Pouca gente acompanha rádio hoje em dia. Se a concorrência com a TV tinha conseguido baquear, mas não derrubar, aquela que foi a grande mídia da primeira metade do século XX, a Internet parece ter colocado um ponto definitivo nas ondas que trafegam invisíveis pelos nossos ares. Mesmo o velho hábito de sintonizar a estação favorita enquanto você dirige está sendo abandonado, pelo menos desde que surgiram os CDs de MP3 e, mais recentemente, os sons automotivos que aceitam dispositivos eletrônicos (pen drives, Ipods, etc.).
Esse raciocínio, no entanto, somente se aplica à população urbana do país. Na zona rural, onde o sinal de TV é mais difícil de encontrar do que o sinal de telefone celular, o rádio continua vivo. Mesmo nas cidades, a preferência pela TV e pela Internet só se manifesta nos bairros de classe média e alta. Nos bairros mais afastados, o rádio segue ostentando o primeiríssimo lugar na preferência da audiência.
Toda vez que se fala no rádio, vem à memória um dos programas mais controversos e mal compreendidos da nossa história radiofônica: a Voz do Brasil.
Criada na Era Vargas, a Voz do Brasil foi, por muito tempo, o mais importante noticiário do país. Com grades separadas de acordo com os poderes da República, a Voz do Brasil retransmite uma síntese das principais notícias do Brasil na seara política, permitindo ao povo isolado nos grotões saber o que se passa no restante do território nacional.
Com o tempo, no entanto, parte da população passou a desenvolver certa ojeriza pelo programa. A transmissão de notícias oficiais deu-lhe a incontornável fama de “chapa-branca” e o engessamento do formato tornava um tanto enfadonha a programação, marcada pela abertura com O Guarani, de Carlos Gomes. Mas, dentre todos os defeitos da Voz do Brasil, nenhum é mais problemático do que a obrigatoriedade da retransmissão.

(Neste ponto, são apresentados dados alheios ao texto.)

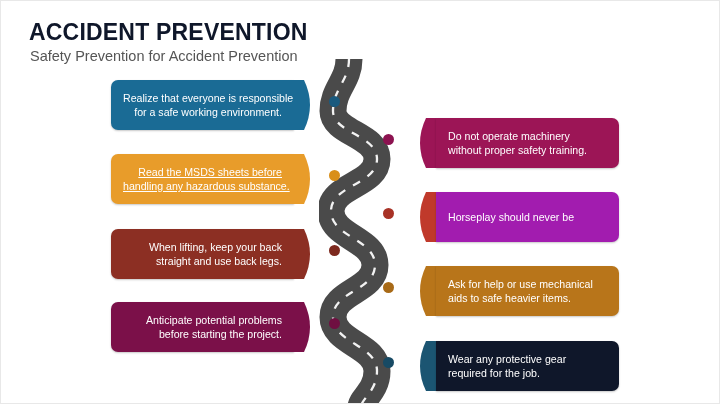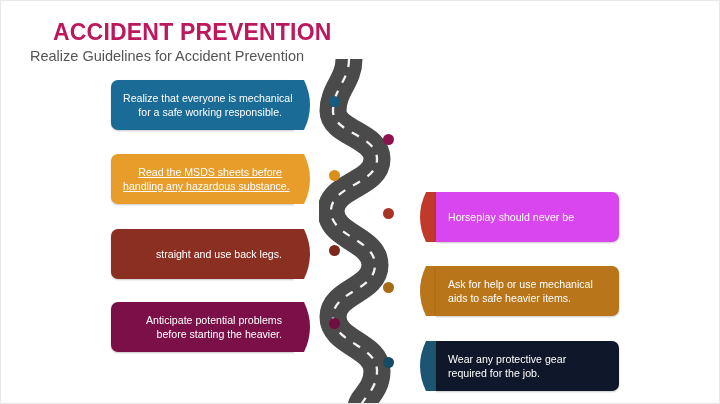--- a/index.html
+++ b/index.html
@@ -115,22 +115,22 @@
     width: 11px;
     height: 11px;
     border-radius: 50%;
   }
 </style>
 </head>
 <body>
 
 <div id="slide">
 
-  <div id="title" style="color: #be185d; margin-left: 24px;">ACCIDENT PREVENTION</div>
-  <div id="subtitle" style="color: rgb(85, 85, 85);">Realize Guidelines for Accident Prevention</div>
+  <div id="title" style="color: #0f172a;">ACCIDENT PREVENTION</div>
+  <div id="subtitle" style="color: rgb(85, 85, 85);">Safety Prevention for Accident Prevention</div>
 
   <div id="road-wrap">
     <svg width="88" height="348" viewBox="0 0 88 348" xmlns="http://www.w3.org/2000/svg">
       <path id="road-surface" d="M 30 0
                C 30 22, 14 30, 14 52
                C 14 74, 58 76, 58 100
                C 58 126, 12 126, 12 152
                C 12 178, 56 180, 56 206
                C 56 232, 14 232, 14 258
                C 14 284, 58 286, 58 312
@@ -141,59 +141,69 @@
                C 58 126, 12 126, 12 152
                C 12 178, 56 180, 56 206
                C 56 232, 14 232, 14 258
                C 14 284, 58 286, 58 312
                C 58 332, 42 340, 42 348" fill="none" stroke="#f2f2f2" stroke-width="2.3" stroke-dasharray="8 9" stroke-linecap="butt"></path>
     </svg>
   </div>
 
   <div class="callout left" style="left: 110px; top: 79px; width: 205px;">
     <div class="body" style="background: rgb(26, 107, 149);">
-      <span class="line">Realize that everyone is mechanical</span>
-      <span class="line">for a safe working responsible.</span>
+      <span class="line">Realize that everyone is responsible</span>
+      <span class="line">for a safe working environment.</span>
     </div>
     <svg class="tip" viewBox="0 0 22 50" preserveAspectRatio="none">
       <path d="M0 0 L10 0 Q22 25 10 50 L0 50 Z" fill="#1a6b95"></path>
     </svg>
   </div>
   <div class="callout left" style="left: 110px; top: 153px; width: 205px;">
     <div class="body" style="background: rgb(232, 156, 42); text-decoration: underline;">
       <span class="line">Read the MSDS sheets before</span>
       <span class="line">handling any hazardous substance.</span>
     </div>
     <svg class="tip" viewBox="0 0 22 50" preserveAspectRatio="none">
       <path d="M0 0 L10 0 Q22 25 10 50 L0 50 Z" fill="#e89c2a"></path>
     </svg>
   </div>
   <div class="callout left" style="left: 110px; top: 228px; width: 205px;">
     <div class="body" style="background: rgb(140, 47, 35);">
+      <span class="line">When lifting, keep your back</span>
       <span class="line">straight and use back legs.</span>
     </div>
     <svg class="tip" viewBox="0 0 22 50" preserveAspectRatio="none">
       <path d="M0 0 L10 0 Q22 25 10 50 L0 50 Z" fill="#8c2f23"></path>
     </svg>
   </div>
   <div class="callout left" style="left: 110px; top: 301px; width: 205px;">
     <div class="body" style="background: rgb(123, 16, 73); padding-left: 21px;">
       <span class="line">Anticipate potential problems</span>
-      <span class="line">before starting the heavier.</span>
+      <span class="line">before starting the project.</span>
     </div>
     <svg class="tip" viewBox="0 0 22 50" preserveAspectRatio="none">
       <path d="M0 0 L10 0 Q22 25 10 50 L0 50 Z" fill="#7b1049"></path>
     </svg>
   </div>
 
+  <div class="callout right" style="left: 413px; top: 117px; width: 205px;">
+    <svg class="tip" viewBox="0 0 22 50" preserveAspectRatio="none">
+      <path d="M22 0 L12 0 Q0 25 12 50 L22 50 Z" fill="#9c1556"></path>
+    </svg>
+    <div class="body" style="background: rgb(156, 21, 86);">
+      <span class="line">Do not operate machinery</span>
+      <span class="line">without proper safety training.</span>
+    </div>
+  </div>
   <div class="callout right" style="left: 413px; top: 191px; width: 205px;">
     <svg class="tip" viewBox="0 0 22 50" preserveAspectRatio="none">
       <path d="M22 0 L12 0 Q0 25 12 50 L22 50 Z" fill="#c0392b"></path>
     </svg>
-    <div class="body" style="background: #d946ef; gap: 12px;">
+    <div class="body" style="background: #a21caf; gap: 12px;">
       <span class="line">Horseplay should never be</span>
     </div>
   </div>
   <div class="callout right" style="left: 413px; top: 265px; width: 205px;">
     <svg class="tip" viewBox="0 0 22 50" preserveAspectRatio="none">
       <path d="M22 0 L12 0 Q0 25 12 50 L22 50 Z" fill="#b8751a"></path>
     </svg>
     <div class="body" style="background: rgb(184, 117, 26);">
       <span class="line">Ask for help or use mechanical</span>
       <span class="line">aids to safe heavier items.</span>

Faz tempo que as rádios “comuns” aproveitaram a onda e começaram uma campanha contra a Voz do Brasil. Eu mesmo, quando adolescente, embarquei nessa, pois achava um porre ter minha música favorita interrompida pelo fatídico aviso de que, “em Brasília, 19 h”.
Tudo mudou, no entanto, quando ouvi uma entrevista com um sujeito responsável pela edição do programa. O argumento que ele apresentou em defesa da Voz do Brasil era irretorquível. As rádios são uma concessão pública. É dizer: o Governo dá de graça aos particulares o direito de explorar uma atividade extremamente cobiçada e rendosa. E a única coisa que ele pede em troca é uma hora diária, seis dias na semana. Será pedir muito? Claro que não.
Fora isso, nos rincões mais inacessíveis do Brasil, o programa continua tendo importância fundamental. Sem acesso à televisão, muito menos à Internet, a Voz do Brasil, com todos os seus defeitos, é o único meio disponível para ter acesso às notícias. Se ela for removida, boa parte da população ficará à margem do noticiário.
Como a campanha para a extinção da Voz do Brasil não vingou, seus promotores agora reclicaram-na em uma campanha de “flexibilização do horário”. Para isso, querem autorização para retransmitir o programa em horário flexível, entre as 19h e as 22h.
Ocorre que tal “flexibilização” prejudica justamente a população que mais precisa da Voz do Brasil. No interior bruto, onde o sujeito trabalha das 5h da manhã às 6h da tarde para tirar o prato de comida da terra, o horário das 19h é o único que lhe permite ouvir o programa a tempo de tomar banho antes de dormir. Colocar a Voz do Brasil para ser retransmitida às 22h significa encerrá-lo às 23h, quando o sujeito que tem de acordar às 4h30m da manhã para preparar a terra já está no 15º sono.
Por isso mesmo, a Voz do Brasil tem que ficar exatamente onde está: obrigatória e às 19h. Pode ser ruim para você, mas, para um monte de gente do qual você nem ousa lembrar, ela continua sendo a única alternativa viável de acesso à informação.